Data for this exercise:

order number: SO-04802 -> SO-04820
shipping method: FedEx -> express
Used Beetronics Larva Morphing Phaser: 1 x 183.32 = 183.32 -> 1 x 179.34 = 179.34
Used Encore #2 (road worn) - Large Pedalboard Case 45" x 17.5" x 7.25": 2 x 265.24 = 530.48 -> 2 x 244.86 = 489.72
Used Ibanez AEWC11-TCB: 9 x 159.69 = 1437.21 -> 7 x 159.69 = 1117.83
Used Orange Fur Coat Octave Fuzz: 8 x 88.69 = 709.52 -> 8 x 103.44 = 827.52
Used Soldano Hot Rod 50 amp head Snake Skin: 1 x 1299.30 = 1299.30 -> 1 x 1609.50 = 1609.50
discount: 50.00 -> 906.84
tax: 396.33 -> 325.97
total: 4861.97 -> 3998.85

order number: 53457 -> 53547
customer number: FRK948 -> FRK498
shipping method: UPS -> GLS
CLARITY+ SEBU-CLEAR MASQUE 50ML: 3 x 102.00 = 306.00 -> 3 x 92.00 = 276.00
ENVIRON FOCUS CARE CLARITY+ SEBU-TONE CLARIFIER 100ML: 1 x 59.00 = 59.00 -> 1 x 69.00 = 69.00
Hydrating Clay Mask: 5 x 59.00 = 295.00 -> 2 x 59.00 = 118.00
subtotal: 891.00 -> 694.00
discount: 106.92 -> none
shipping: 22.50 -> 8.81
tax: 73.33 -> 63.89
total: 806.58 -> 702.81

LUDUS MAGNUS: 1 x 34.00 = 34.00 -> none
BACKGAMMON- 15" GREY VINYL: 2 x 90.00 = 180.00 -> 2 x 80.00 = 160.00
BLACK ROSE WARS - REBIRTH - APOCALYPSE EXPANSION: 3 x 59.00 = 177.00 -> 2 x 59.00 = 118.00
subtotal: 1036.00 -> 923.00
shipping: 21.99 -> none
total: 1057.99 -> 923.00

Task to carry out: Reproduce the data above in full, keeping it exactly the same.

Answer to the exercise:
order number: SO-04802 -> SO-04820
shipping method: FedEx -> express
Used Beetronics Larva Morphing Phaser: 1 x 183.32 = 183.32 -> 1 x 179.34 = 179.34
Used Encore #2 (road worn) - Large Pedalboard Case 45" x 17.5" x 7.25": 2 x 265.24 = 530.48 -> 2 x 244.86 = 489.72
Used Ibanez AEWC11-TCB: 9 x 159.69 = 1437.21 -> 7 x 159.69 = 1117.83
Used Orange Fur Coat Octave Fuzz: 8 x 88.69 = 709.52 -> 8 x 103.44 = 827.52
Used Soldano Hot Rod 50 amp head Snake Skin: 1 x 1299.30 = 1299.30 -> 1 x 1609.50 = 1609.50
discount: 50.00 -> 906.84
tax: 396.33 -> 325.97
total: 4861.97 -> 3998.85

order number: 53457 -> 53547
customer number: FRK948 -> FRK498
shipping method: UPS -> GLS
CLARITY+ SEBU-CLEAR MASQUE 50ML: 3 x 102.00 = 306.00 -> 3 x 92.00 = 276.00
ENVIRON FOCUS CARE CLARITY+ SEBU-TONE CLARIFIER 100ML: 1 x 59.00 = 59.00 -> 1 x 69.00 = 69.00
Hydrating Clay Mask: 5 x 59.00 = 295.00 -> 2 x 59.00 = 118.00
subtotal: 891.00 -> 694.00
discount: 106.92 -> none
shipping: 22.50 -> 8.81
tax: 73.33 -> 63.89
total: 806.58 -> 702.81

LUDUS MAGNUS: 1 x 34.00 = 34.00 -> none
BACKGAMMON- 15" GREY VINYL: 2 x 90.00 = 180.00 -> 2 x 80.00 = 160.00
BLACK ROSE WARS - REBIRTH - APOCALYPSE EXPANSION: 3 x 59.00 = 177.00 -> 2 x 59.00 = 118.00
subtotal: 1036.00 -> 923.00
shipping: 21.99 -> none
total: 1057.99 -> 923.00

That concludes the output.